Search the entries below for "span" and copy each matching line.

- Opening Delimiter -

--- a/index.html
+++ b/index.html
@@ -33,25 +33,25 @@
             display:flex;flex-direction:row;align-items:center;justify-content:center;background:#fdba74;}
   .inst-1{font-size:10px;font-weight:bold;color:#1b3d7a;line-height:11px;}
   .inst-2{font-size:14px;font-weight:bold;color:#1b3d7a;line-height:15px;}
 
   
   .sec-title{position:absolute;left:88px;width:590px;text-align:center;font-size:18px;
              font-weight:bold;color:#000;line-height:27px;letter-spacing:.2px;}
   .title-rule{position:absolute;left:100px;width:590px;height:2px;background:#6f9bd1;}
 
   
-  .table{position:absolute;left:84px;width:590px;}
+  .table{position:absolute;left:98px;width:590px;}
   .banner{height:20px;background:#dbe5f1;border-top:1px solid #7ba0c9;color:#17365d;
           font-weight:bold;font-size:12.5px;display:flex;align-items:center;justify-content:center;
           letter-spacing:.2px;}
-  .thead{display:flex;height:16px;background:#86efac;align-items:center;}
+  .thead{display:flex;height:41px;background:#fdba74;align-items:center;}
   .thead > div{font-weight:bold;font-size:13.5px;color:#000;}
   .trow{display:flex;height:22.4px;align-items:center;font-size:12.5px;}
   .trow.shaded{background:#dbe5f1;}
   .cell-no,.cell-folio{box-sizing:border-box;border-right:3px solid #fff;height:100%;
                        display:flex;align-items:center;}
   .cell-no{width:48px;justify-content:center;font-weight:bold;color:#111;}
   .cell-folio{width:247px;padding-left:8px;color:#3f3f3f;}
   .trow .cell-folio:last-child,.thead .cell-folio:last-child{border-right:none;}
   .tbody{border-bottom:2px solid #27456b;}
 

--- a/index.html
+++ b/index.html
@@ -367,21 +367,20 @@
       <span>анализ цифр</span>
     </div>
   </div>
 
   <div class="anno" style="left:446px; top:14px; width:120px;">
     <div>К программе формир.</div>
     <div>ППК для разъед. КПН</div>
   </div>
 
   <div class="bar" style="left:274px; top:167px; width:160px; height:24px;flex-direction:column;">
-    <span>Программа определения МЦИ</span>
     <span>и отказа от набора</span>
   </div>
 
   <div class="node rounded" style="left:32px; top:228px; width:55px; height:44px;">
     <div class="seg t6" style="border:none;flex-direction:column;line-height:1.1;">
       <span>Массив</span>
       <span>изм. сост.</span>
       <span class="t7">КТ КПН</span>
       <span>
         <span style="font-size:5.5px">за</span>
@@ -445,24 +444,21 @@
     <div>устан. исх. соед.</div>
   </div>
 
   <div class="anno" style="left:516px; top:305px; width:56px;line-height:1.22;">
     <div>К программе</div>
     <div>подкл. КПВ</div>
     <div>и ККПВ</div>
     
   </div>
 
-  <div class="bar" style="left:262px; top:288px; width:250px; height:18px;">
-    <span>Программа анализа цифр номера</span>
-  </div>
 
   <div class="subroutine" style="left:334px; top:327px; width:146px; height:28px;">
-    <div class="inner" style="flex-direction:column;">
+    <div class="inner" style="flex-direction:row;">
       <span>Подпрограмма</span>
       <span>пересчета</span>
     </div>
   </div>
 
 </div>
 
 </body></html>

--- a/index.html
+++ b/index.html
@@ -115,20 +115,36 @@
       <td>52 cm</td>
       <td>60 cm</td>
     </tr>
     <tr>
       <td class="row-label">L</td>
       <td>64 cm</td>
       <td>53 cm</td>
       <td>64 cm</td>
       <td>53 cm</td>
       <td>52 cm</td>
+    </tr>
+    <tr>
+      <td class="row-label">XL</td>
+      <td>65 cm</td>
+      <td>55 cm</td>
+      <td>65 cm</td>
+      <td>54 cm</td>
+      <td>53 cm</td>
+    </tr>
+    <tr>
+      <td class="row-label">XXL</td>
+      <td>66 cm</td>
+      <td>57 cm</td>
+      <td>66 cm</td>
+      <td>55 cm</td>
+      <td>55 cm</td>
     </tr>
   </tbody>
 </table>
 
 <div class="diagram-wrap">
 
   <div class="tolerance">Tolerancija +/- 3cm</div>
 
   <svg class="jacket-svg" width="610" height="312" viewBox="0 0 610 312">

- Closing Delimiter -

Solution below:
       <span>анализ цифр</span>
-    <span>Программа определения МЦИ</span>
     <span>и отказа от набора</span>
       <span>Массив</span>
       <span>изм. сост.</span>
       <span class="t7">КТ КПН</span>
       <span>
         <span style="font-size:5.5px">за</span>
-    <span>Программа анализа цифр номера</span>
       <span>Подпрограмма</span>
       <span>пересчета</span>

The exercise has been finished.